DATASET RECORDS Block Start

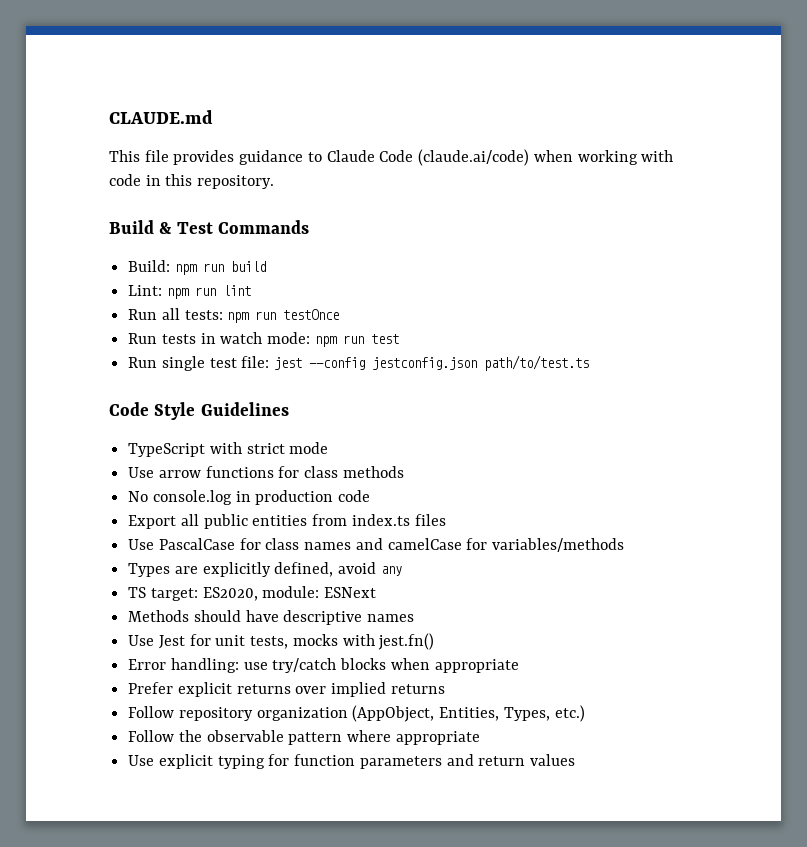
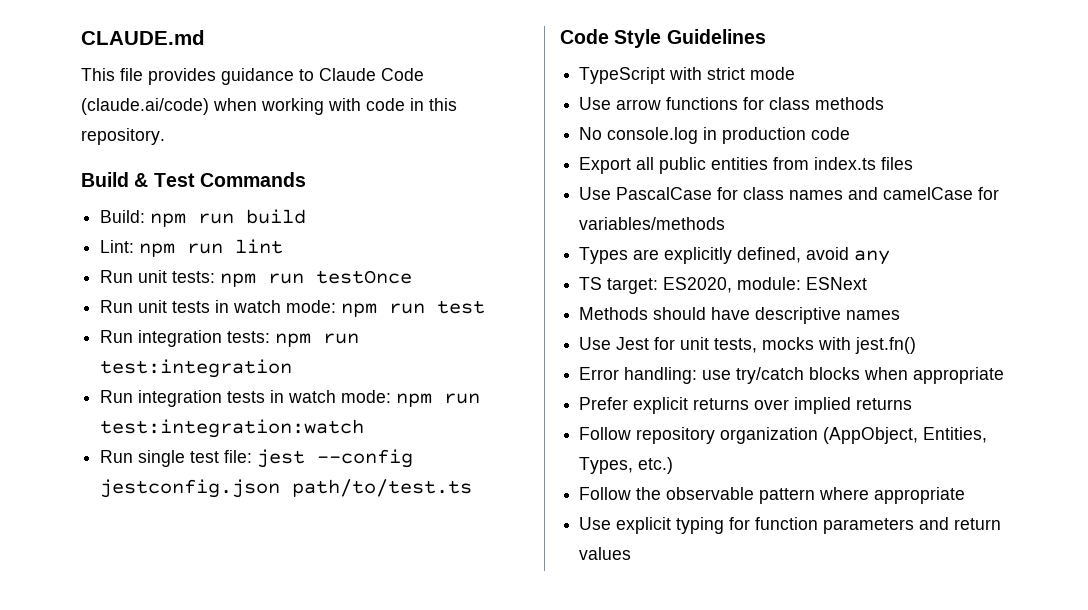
- Run all tests: npm run testOnce
+ Run unit tests: npm run testOnce
- Run tests in watch mode: npm run test
+ Run unit tests in watch mode: npm run test
+ Run integration tests: npm run test:integration
+ Run integration tests in watch mode: npm run test:integration:watch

DATASET RECORDS Block End

> _EXERCISE DETAILS_: Exact copies of the line containing "unit tests in watch mode: npm run test" and of every line after it through the end of the entries are all that should be output.

> _SOLVED EXERCISE_:
+ Run unit tests in watch mode: npm run test
+ Run integration tests: npm run test:integration
+ Run integration tests in watch mode: npm run test:integration:watch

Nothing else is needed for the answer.